Analytical and chemical tools for elucidating fate processes controlling exposure to emerging environmental pollutants

用于阐明控制新兴环境污染物暴露的命运过程的分析和化学工具

• 批准号: 261722-2013
• 负责人: Wong, Charles
• 金额: $ 3.93万
• 依托单位: University of Winnipeg
• 依托单位国家: 加拿大
• 项目类别: Discovery Grants Program - Individual
• 财政年份: 2017
• 资助国家: 加拿大
• 起止时间: 2017-01-01 至 2018-12-31
• 项目状态: 已结题
• 来源: https://www.nserc-crsng.gc.ca/ase-oro/Details-Detailles_eng.asp?id=632560
• 关键词: Analytical; chemical; tools; elucidating; fate

Chemical pollution is a serious and increasing problem in our society today. To understand the risks such chemicals may pose on human and ecosystem health, we must thoroughly understand their environmental behavior and fate. However, this understanding is at best limited and at worst nonexistent for many current-use chemicals, such as drugs and their degradation products. Chemicals such as drugs are designed to have profound biological effects, and are of increasing environmental concern for that reason. Current measurement techniques typically rely on sampling that only accounts for levels at that point in time. However, there is increasing evidence that release of such chemicals, for example from discharge of treated wastewater, changes over time with daily and seasonal use patterns, and with changes in water supply (such as storms) and water use. While many drugs are well known to be metabolized and excreted in the human body, almost nothing is known about these degradation products in the environment aside from suspicions that they may rival the original drugs in concentrations, and that some forms can turn back into the original compound. We will address these severe knowledge gaps. First, we will improve our understanding of how passive water samplers work. These are small inexpensive unobtrusive devices, requiring no power, that collect chemicals when placed in waters, and provide continuous measures of chemical levels--if we can overcome the many problems with their use. Our proposed research will relate chemical collection by these devices in the laboratory, to fundamental chemical properties and to environmental factors such as water flow rate, pH, and interference by natural dissolved materials. We will also develop new ways to separate and quantify drug metabolites from the original chemicals in waters, and remove any interfering compounds. We will use these methods to study how wastewater treatment can more efficiently remove drugs, both in the laboratory and at actual wastewater treatment plants of various types, and their receiving waters. Such work will ultimately play a significant role in remediating, maintaining, improving, and protecting our precious water resources.

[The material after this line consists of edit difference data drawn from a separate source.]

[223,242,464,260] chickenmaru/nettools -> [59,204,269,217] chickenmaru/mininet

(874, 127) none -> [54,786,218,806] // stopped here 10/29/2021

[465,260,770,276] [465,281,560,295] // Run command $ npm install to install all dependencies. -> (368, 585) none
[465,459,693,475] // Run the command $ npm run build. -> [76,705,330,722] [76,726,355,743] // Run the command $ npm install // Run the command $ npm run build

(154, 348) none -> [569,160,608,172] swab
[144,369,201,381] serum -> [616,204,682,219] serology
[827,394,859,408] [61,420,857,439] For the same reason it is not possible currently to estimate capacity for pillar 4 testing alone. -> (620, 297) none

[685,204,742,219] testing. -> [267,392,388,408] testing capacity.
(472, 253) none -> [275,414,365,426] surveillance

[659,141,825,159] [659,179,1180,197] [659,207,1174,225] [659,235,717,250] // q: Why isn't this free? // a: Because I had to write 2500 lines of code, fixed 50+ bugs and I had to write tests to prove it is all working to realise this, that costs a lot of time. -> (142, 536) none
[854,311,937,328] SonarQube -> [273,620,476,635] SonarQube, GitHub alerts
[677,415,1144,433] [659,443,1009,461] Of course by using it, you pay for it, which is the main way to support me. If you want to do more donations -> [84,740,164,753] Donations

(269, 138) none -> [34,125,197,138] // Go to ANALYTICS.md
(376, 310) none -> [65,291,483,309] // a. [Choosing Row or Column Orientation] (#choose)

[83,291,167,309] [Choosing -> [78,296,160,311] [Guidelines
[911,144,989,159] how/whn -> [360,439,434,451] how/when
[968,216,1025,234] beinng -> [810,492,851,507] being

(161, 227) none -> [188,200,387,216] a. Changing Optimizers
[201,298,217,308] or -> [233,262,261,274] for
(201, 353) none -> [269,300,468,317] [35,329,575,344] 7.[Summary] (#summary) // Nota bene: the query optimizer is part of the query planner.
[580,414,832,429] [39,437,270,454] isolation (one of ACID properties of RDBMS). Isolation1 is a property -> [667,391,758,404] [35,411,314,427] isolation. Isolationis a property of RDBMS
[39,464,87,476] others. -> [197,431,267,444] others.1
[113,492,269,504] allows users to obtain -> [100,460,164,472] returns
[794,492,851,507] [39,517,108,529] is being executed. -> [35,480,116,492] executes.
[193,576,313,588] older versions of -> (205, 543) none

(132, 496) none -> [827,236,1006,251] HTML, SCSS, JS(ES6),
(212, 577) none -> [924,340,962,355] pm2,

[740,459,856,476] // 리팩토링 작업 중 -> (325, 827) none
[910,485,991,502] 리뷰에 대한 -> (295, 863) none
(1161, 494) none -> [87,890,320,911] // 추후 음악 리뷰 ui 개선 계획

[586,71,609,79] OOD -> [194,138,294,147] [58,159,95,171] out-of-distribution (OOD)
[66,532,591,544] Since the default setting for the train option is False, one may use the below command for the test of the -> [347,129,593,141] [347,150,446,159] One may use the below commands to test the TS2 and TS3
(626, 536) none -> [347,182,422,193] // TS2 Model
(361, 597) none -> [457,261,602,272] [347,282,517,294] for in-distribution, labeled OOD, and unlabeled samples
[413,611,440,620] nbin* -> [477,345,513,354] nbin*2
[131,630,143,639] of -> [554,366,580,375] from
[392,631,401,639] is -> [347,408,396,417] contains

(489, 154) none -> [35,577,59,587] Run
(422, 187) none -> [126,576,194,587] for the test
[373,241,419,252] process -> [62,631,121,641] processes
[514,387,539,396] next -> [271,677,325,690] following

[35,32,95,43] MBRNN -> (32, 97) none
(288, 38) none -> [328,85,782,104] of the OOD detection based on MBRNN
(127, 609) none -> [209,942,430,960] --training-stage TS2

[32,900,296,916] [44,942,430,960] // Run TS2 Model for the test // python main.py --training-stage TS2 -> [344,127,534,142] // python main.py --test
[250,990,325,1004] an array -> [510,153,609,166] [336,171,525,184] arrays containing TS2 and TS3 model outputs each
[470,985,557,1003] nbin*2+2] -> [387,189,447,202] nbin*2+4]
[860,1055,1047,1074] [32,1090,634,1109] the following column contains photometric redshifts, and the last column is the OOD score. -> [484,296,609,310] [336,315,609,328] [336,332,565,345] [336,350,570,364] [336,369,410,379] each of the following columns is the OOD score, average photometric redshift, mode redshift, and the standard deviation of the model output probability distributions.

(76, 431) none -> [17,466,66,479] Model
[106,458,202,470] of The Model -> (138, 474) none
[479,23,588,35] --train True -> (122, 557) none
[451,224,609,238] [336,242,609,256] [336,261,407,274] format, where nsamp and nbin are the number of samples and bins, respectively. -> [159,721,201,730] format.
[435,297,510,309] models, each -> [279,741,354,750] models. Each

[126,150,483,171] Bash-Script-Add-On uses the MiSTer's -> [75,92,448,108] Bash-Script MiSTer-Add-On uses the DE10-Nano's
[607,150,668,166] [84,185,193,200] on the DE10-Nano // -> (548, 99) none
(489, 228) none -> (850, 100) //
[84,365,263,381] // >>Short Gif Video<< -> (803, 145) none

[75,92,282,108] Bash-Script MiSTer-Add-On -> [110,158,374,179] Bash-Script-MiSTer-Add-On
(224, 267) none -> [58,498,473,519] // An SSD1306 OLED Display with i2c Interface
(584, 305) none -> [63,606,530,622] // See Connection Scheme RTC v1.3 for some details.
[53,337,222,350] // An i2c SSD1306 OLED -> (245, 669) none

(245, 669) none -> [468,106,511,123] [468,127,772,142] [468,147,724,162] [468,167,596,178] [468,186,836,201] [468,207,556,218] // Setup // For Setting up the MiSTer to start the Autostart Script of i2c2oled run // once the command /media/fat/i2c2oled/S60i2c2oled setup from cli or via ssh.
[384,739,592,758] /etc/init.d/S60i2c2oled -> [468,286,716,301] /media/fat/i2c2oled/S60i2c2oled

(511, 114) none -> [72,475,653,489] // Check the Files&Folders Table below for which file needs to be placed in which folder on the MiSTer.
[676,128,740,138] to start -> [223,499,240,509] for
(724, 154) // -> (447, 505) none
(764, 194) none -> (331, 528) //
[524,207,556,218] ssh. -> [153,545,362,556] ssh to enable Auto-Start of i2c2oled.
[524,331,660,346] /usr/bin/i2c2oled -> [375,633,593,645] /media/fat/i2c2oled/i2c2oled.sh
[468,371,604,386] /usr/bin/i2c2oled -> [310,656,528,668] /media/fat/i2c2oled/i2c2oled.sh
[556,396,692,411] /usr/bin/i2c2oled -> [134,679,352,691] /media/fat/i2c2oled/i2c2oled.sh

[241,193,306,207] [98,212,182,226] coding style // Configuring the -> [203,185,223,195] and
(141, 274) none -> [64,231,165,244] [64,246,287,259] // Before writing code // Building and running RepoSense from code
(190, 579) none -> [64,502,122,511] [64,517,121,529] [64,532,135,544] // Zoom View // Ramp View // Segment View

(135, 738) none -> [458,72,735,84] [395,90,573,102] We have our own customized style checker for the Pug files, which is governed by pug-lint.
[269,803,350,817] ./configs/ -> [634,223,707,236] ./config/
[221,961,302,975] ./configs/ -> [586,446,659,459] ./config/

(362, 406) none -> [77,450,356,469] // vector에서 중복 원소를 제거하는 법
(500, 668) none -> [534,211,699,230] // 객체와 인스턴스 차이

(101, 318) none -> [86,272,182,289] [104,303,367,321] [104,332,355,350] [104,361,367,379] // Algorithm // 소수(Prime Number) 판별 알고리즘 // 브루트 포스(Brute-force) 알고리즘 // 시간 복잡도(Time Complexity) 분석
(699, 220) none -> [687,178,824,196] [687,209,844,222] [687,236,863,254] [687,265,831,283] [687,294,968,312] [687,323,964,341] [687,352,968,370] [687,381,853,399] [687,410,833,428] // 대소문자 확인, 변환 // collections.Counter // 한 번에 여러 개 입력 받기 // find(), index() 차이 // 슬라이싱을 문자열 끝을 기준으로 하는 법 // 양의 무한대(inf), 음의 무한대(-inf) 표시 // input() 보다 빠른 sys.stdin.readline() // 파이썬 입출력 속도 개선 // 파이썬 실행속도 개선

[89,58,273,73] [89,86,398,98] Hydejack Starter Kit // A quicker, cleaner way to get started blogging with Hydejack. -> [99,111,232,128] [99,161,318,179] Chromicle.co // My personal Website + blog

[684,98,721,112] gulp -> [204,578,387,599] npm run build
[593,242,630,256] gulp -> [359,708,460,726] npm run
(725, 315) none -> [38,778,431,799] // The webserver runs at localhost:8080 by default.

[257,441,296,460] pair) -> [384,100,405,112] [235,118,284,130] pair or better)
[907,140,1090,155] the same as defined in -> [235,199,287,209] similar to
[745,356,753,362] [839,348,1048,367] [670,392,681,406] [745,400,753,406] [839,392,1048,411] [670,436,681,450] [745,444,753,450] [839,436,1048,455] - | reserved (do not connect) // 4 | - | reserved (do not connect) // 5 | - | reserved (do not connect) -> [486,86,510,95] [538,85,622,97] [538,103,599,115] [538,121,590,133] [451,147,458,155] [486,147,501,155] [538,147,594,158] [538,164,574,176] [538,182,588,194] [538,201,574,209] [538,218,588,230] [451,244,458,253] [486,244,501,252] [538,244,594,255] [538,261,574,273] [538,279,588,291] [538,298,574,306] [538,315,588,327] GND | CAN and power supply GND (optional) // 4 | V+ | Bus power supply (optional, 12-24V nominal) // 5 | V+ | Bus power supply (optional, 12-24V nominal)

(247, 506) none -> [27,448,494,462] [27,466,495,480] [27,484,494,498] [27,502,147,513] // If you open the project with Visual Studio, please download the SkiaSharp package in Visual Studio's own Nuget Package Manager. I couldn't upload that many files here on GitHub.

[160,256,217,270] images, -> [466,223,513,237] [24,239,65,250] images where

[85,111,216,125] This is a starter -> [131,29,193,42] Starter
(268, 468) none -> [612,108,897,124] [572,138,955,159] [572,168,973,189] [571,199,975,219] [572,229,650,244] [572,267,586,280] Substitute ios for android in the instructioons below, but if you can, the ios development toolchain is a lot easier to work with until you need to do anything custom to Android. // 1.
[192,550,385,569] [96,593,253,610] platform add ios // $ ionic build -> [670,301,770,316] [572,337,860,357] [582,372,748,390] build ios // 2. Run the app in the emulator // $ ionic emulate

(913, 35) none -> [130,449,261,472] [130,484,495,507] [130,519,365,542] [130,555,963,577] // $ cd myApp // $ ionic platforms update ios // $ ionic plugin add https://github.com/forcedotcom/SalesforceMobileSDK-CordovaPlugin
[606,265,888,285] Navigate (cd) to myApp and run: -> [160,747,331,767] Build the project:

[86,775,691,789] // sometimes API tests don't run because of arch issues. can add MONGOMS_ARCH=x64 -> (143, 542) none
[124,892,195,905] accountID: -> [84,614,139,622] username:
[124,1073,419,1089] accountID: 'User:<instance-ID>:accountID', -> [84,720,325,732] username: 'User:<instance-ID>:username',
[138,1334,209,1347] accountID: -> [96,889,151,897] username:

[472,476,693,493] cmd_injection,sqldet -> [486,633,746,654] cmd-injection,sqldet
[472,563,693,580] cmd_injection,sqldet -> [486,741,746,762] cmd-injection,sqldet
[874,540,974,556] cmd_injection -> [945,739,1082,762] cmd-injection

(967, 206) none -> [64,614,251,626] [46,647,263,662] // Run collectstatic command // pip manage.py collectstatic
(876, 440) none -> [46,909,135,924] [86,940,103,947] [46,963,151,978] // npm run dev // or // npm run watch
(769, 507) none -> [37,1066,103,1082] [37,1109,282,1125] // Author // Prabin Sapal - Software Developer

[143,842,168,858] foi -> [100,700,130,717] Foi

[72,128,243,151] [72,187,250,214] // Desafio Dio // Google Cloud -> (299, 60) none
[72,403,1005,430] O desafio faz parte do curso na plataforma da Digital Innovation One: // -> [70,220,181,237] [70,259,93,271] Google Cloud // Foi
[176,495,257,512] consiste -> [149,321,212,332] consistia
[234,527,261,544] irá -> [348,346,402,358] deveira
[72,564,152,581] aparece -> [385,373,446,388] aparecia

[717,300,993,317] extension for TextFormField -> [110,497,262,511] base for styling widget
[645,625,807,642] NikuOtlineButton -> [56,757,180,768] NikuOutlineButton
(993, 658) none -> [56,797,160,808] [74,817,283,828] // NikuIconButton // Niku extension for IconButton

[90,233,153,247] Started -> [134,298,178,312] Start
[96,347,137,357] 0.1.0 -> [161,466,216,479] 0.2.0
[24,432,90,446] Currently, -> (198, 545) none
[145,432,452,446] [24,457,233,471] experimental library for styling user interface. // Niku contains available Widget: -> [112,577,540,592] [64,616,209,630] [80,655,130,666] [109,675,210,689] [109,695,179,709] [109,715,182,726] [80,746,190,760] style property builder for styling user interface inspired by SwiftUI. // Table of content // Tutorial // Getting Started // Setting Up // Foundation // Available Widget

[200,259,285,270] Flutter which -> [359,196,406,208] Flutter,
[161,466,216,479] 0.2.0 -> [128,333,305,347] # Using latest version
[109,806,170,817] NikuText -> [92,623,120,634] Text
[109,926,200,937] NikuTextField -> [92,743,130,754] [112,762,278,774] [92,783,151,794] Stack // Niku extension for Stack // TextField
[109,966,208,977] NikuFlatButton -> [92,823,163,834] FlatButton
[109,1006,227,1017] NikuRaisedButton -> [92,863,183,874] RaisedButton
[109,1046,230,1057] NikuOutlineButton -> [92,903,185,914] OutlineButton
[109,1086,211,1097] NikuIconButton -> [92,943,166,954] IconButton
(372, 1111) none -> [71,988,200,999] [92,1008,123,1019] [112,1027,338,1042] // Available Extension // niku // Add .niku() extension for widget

化学污染是当今社会中一个严重且日益严重的问题。为了了解这些化学品可能对人类和生态系统健康造成的风险，我们必须彻底了解它们的环境行为和归宿。然而，对于许多目前使用的化学品，如药物及其降解产物，这种了解充其量是有限的，最坏的情况是根本不存在。药物等化学品被设计成具有深远的生物效应，因此越来越受到环境关注。目前的测量技术通常依赖于仅考虑该时间点的水平的采样。然而，越来越多的证据表明，这些化学品的释放，例如来自处理废水的排放，随着日常和季节性使用模式的变化以及供水（如风暴）和用水的变化而变化。虽然许多药物在人体内代谢和排泄是众所周知的，但除了怀疑它们可能在浓度上与原始药物竞争之外，对环境中的这些降解产物几乎一无所知，并且某些形式可以变回原始化合物。我们将解决这些严重的知识差距。首先，我们将提高我们对被动水采样器工作原理的理解。这是一种小型的、不显眼的、不需要电力的装置，当它被放置在沃茨时，可以收集化学物质，并提供连续的化学物质水平测量--如果我们能克服使用它们时的许多问题的话。我们拟议的研究将涉及这些设备在实验室中的化学品收集，基本化学性质和环境因素，如水的流速，pH值和自然溶解物质的干扰。我们还将开发新的方法，从沃茨中的原始化学物质中分离和定量药物代谢物，并去除任何干扰化合物。我们将使用这些方法来研究如何在实验室和各种类型的实际废水处理厂及其接收沃茨中更有效地去除药物。这些工作最终将在修复、维护、改善和保护我们宝贵的水资源方面发挥重要作用。